Please retype, character for character, the portion of the entries below that runs from the line containing "[172,331,211,344] your ->" to the last line.

Segment Start: SUPPLIED ENTRIES

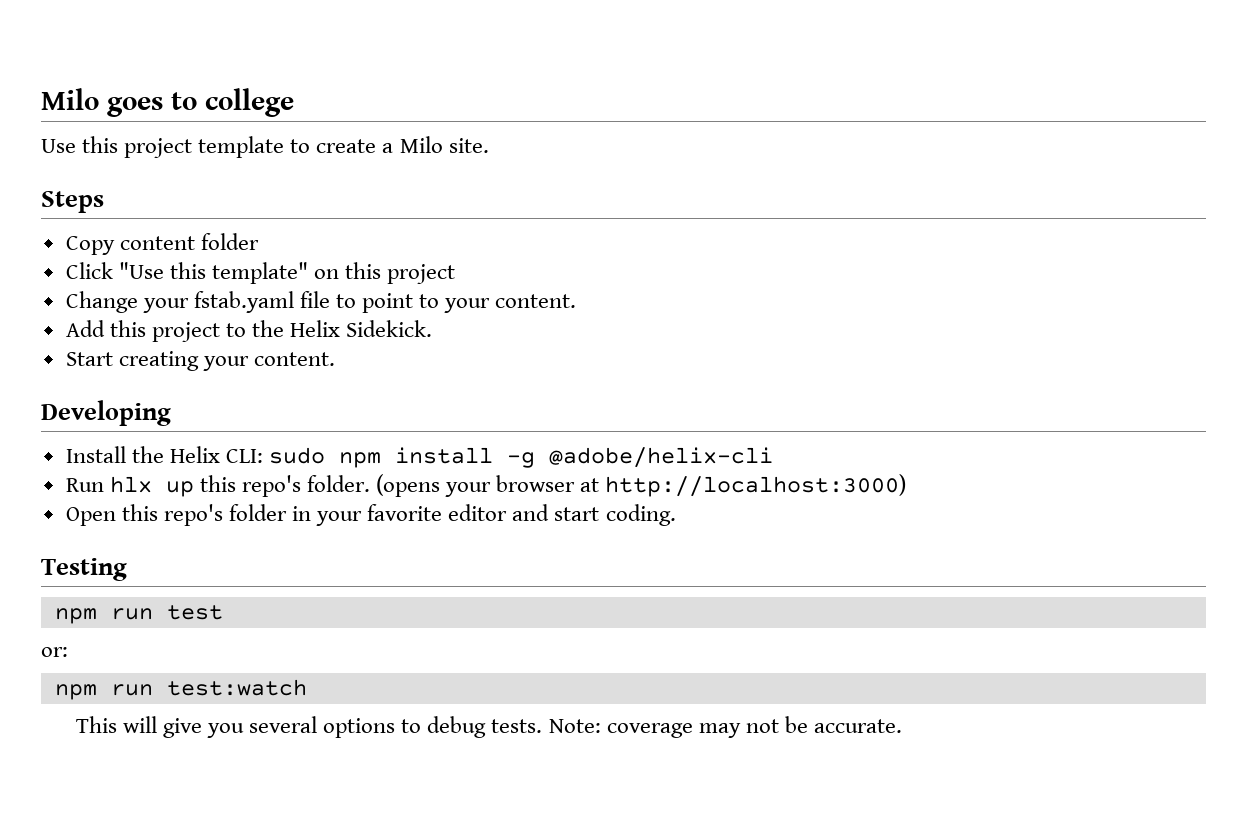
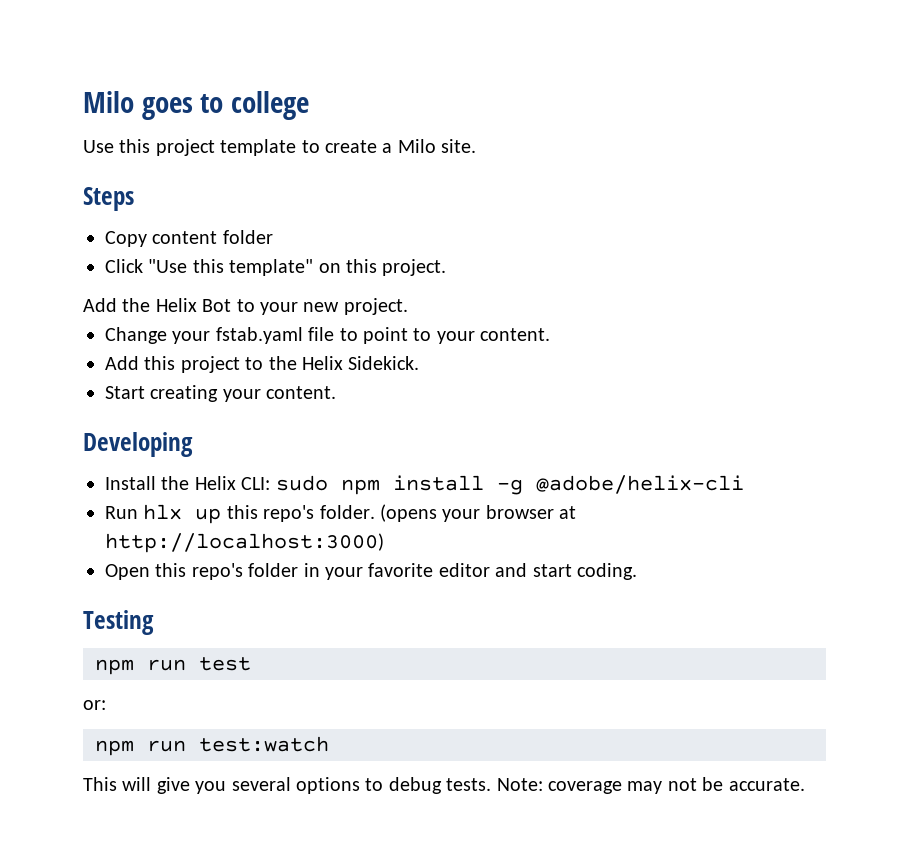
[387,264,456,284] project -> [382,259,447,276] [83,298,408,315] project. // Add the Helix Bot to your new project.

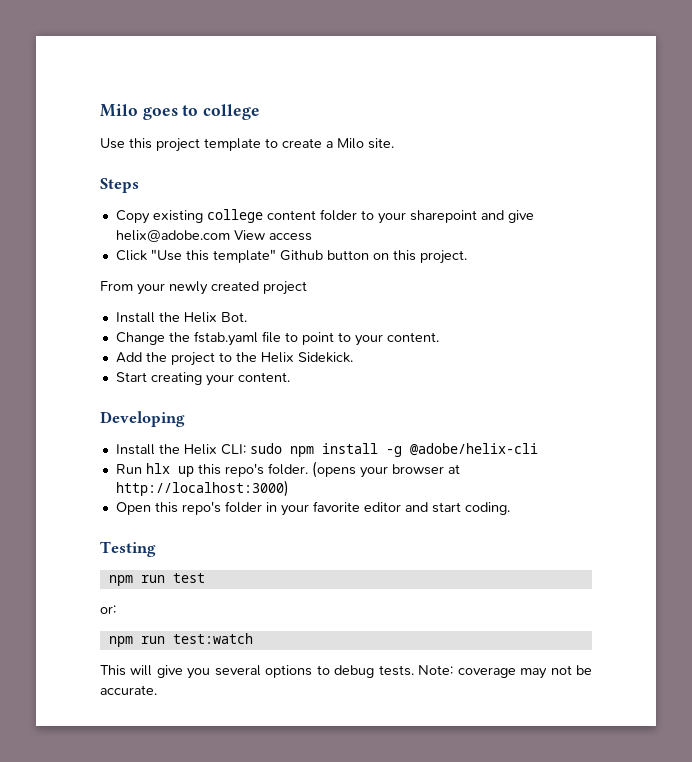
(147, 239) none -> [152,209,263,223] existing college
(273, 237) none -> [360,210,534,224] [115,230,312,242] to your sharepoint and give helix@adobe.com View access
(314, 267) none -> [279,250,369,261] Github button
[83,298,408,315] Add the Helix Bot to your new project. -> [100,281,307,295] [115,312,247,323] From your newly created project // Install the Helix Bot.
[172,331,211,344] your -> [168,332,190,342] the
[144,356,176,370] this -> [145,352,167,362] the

Segment End: SUPPLIED ENTRIES

■ **OUTPUT FOR THIS TASK**
[172,331,211,344] your -> [168,332,190,342] the
[144,356,176,370] this -> [145,352,167,362] the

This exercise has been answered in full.